My theory when I started LeftFoot addressed the problem of player development in Minnesota and the United States, as well as solutions to the problems of coaching that could lead a chorus of change.

Somehow I got lost along the way running a business, and I let the business run me.

So I fought back.

If we’re going to change and grow more players, we have to reduce and even remove the barriers of practice.

We have to fundamentally allow players to fail in a more cost effective manner.

Opportunity is expensive.

There’s no doubt that as we plan sessions, pay for an air conditioned facility and create the technology to schedule and reschedule sessions we have to pay for coaches, staff and taxes that go along with providing Access.

LeftFoot is one of the only programs in the State of Minnesota that pays its staff as employees. Most clubs and camps pay everyone as an independent contractor. Even your local club’s “director” is not truly an employee of the organization—he or she is an independent contractor each year.

But I wanted to pay my team as employees — to give them full time work as coaches and take care of their needs as individuals.

We have costs associated with all of that, but we’re a business and can have a social mission to change youth soccer for the better.

We can be different. We have to be different.

Not a Club.
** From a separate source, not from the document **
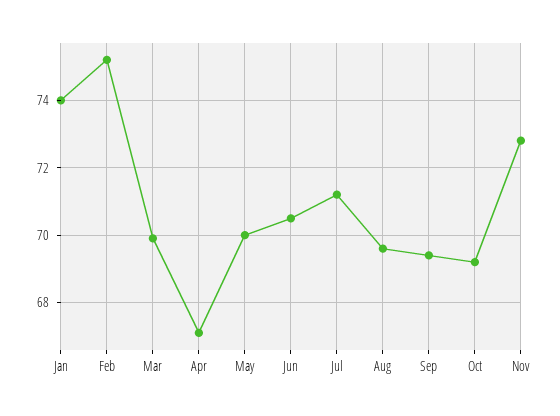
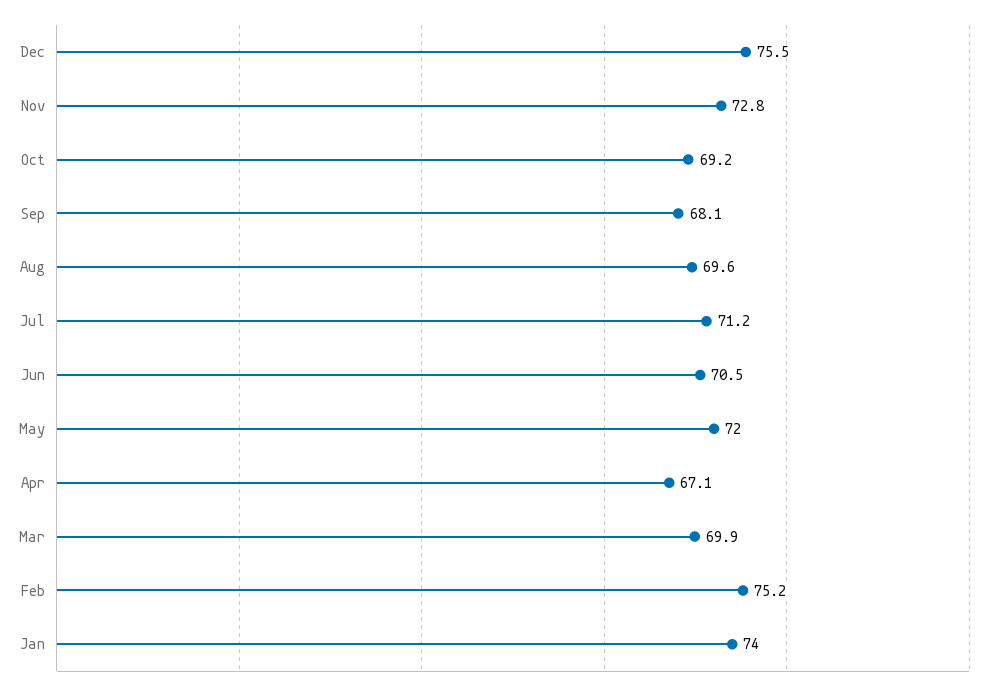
May: 70 -> 72
Sep: 69.5 -> 68.1
Dec: none -> 75.5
No Teams.

Our opportunities will never entertain forming a club that competes locally, but what I’ve seen over the years is that we kind of put ourselves out of business each year.

Our one-size-fits-all program doesn’t work for the premier athlete any longer.

As we promote a player from C2 to Premier, our packages don’t flex with their scheduling demands.

If we’re going to be a soccer home for players and coaches, then we have to keep the light on and open our doors to our members based on their rhythms.

We have enough data on our students’ attendance patterns that suggest we can offer hundreds of sessions more each month to create more opportunities for players to play, train and develop technique.

Once a Leftie, Always a Leftie.

As I walked through the stadium at the Women’s World Cup, it became a joke that I knew everyone. It seemed as if every five minutes a group of parents and kids were saying hi. I only began taking “selfies” after seeing ten players and thought I’d just capture the moment. It was great to see “Lefties” past and present go by.

But I was also moved to ask the deeper question, why were they no longer members? So I began asking more questions to members, parents and players.

It’s not that they didn’t want to continue at LeftFoot, it’s that they just didn’t want to “buy” a full year when they couldn’t predict that they’d be able to get in. The upfront investment wasn’t doable any longer. Their schedules changed. Their jobs changed. Their lives changed. But we didn’t.

So if Opportunity is fundamental to our mission and principles of coaching, then we need to create more Opportunities for our players to come to us.

Our doors have to be open all day, every day.

Because that’s what a home is—a place where you can always go.

So that’s what LeftFoot Six will do.

I’ll be introducing an offer soon to bring LeftFoot Six as a new operating system in the coming days and weeks. It’s built on a new understanding that we want you to always be a member and that we’re always open.

Because opportunity can’t be limited. It has to be accessible.